[Opening RECORDS FOR THE TASK section]
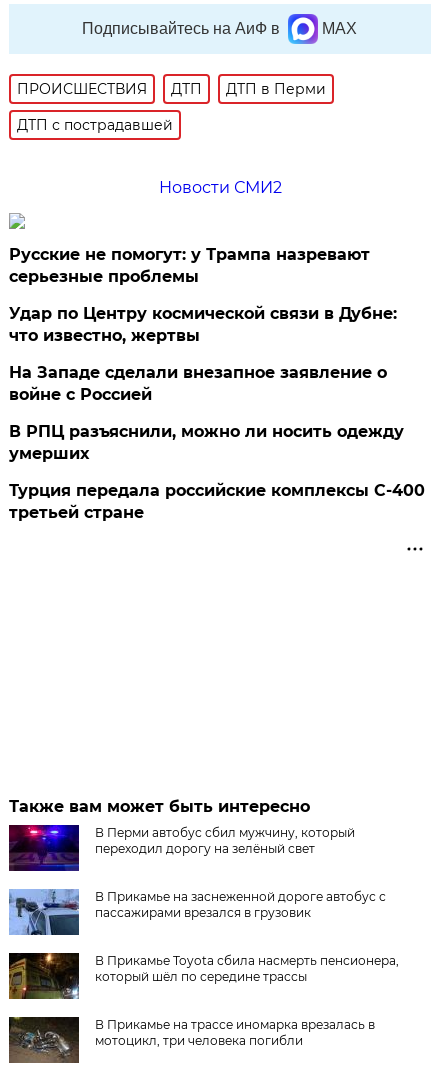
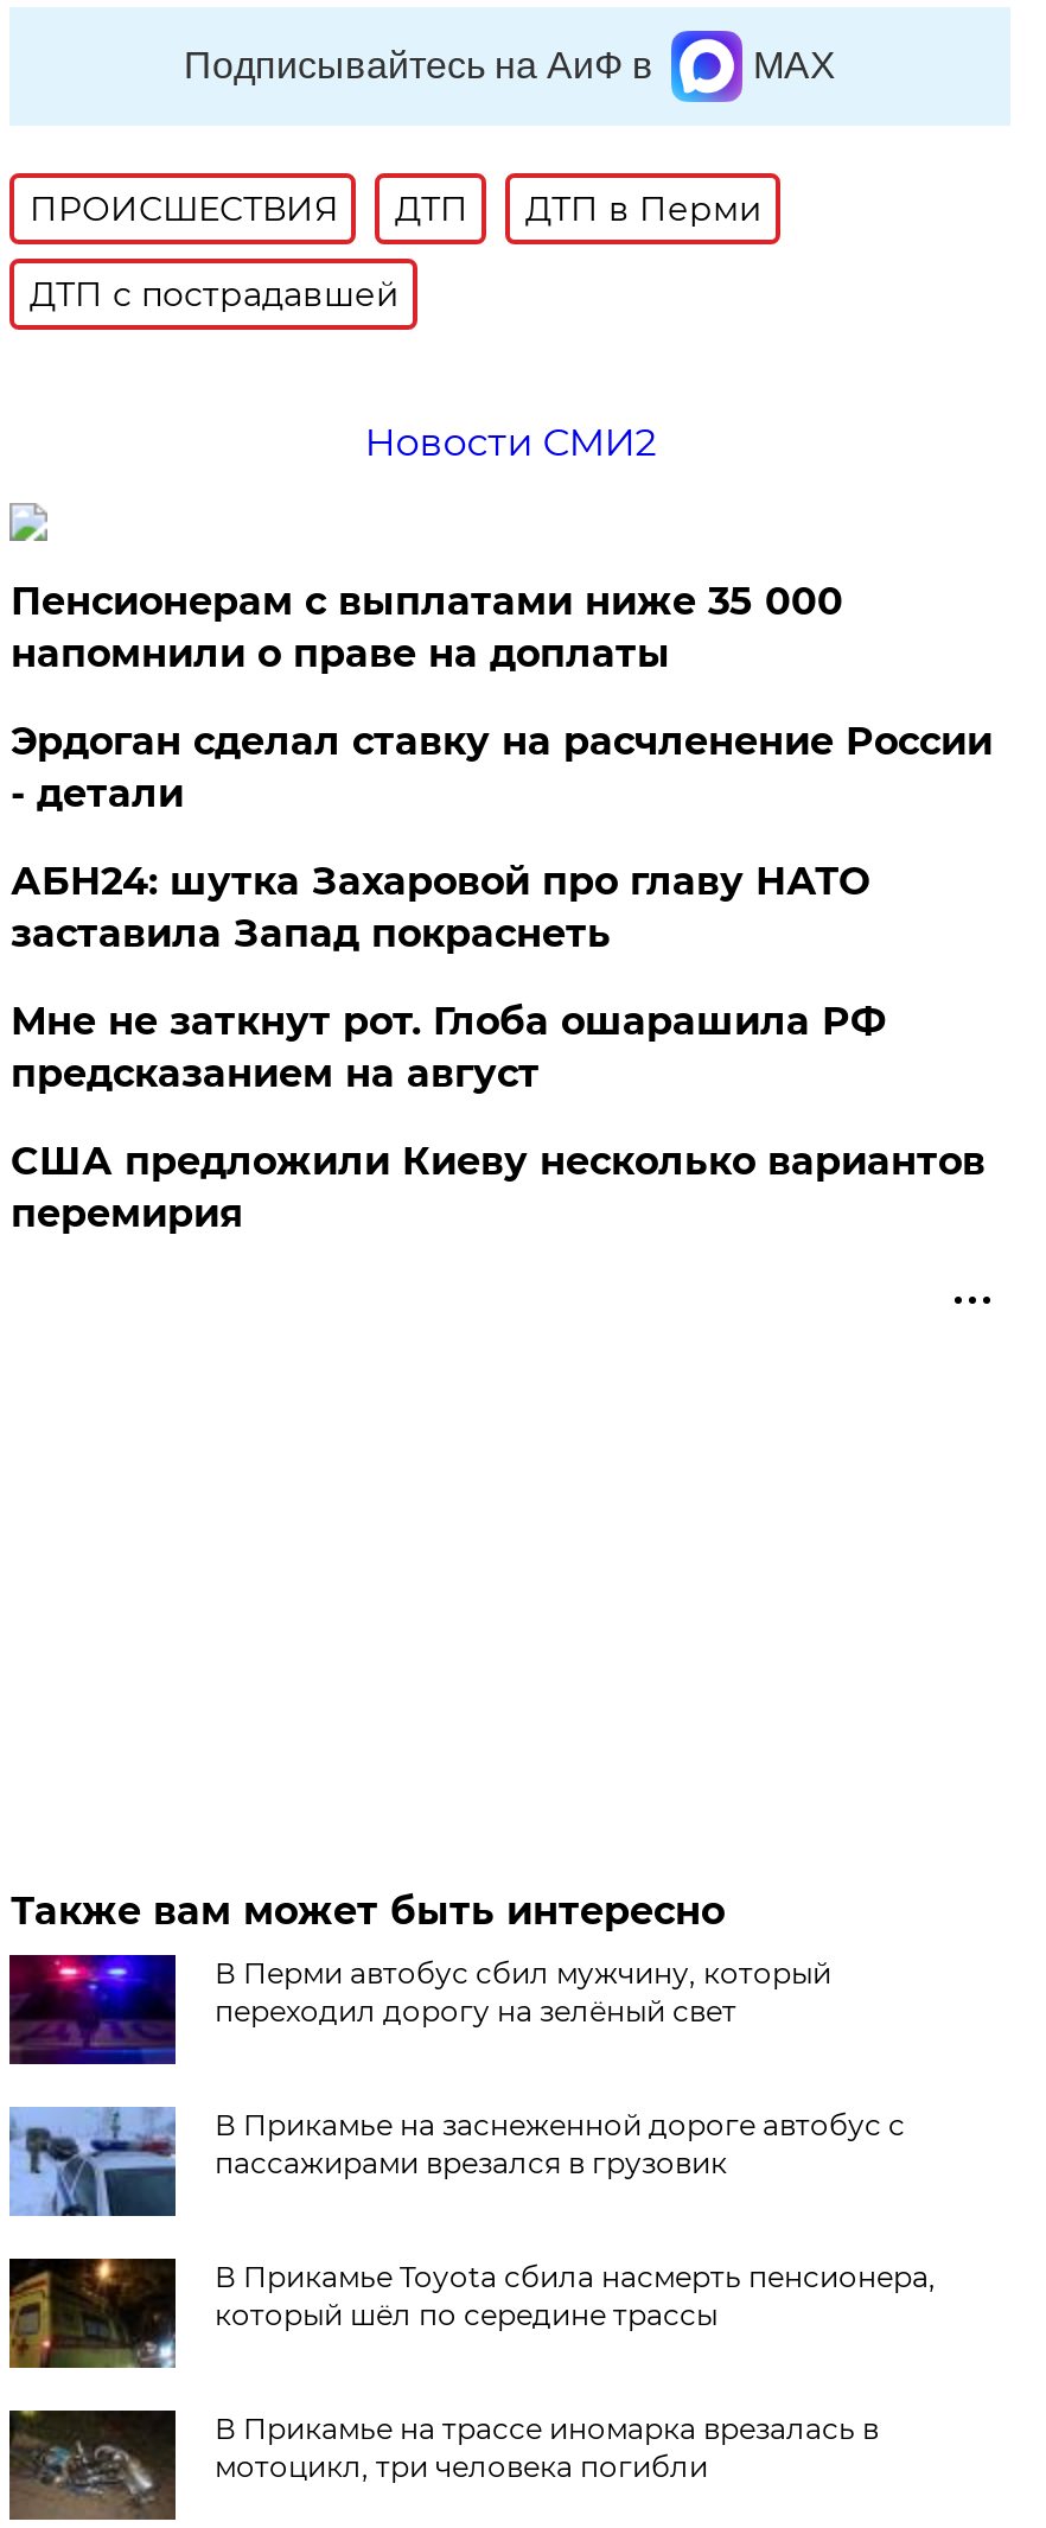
[9,245,370,286] Русские не помогут: у Трампа назревают | серьезные проблемы -> [10,579,843,676] Пенсионерам с выплатами ниже 35 000 | напомнили о праве на доплаты
[9,304,397,345] Удар по Центру космической связи в Дубне: | что известно, жертвы -> [10,719,992,816] Эрдоган сделал ставку на расчленение России | - детали
[9,363,387,404] На Западе сделали внезапное заявление о | войне с Россией -> [10,859,869,956] АБН24: шутка Захаровой про главу НАТО | заставила Запад покраснеть
[9,422,404,463] В РПЦ разъяснили, можно ли носить одежду | умерших -> [10,999,886,1096] Мне не заткнут рот. Глоба ошарашила РФ | предсказанием на август
[9,481,425,522] Турция передала российские комплексы С-400 | третьей стране -> [10,1139,985,1236] США предложили Киеву несколько вариантов | перемирия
[Closing RECORDS FOR THE TASK section]
TASK INSTRUCTIONS: Only the lines from the one containing "[9,422,404,463] В РПЦ" through the end of the listing should be copied, and they should be copied exactly.

RESPONSE AREA:
[9,422,404,463] В РПЦ разъяснили, можно ли носить одежду | умерших -> [10,999,886,1096] Мне не заткнут рот. Глоба ошарашила РФ | предсказанием на август
[9,481,425,522] Турция передала российские комплексы С-400 | третьей стране -> [10,1139,985,1236] США предложили Киеву несколько вариантов | перемирия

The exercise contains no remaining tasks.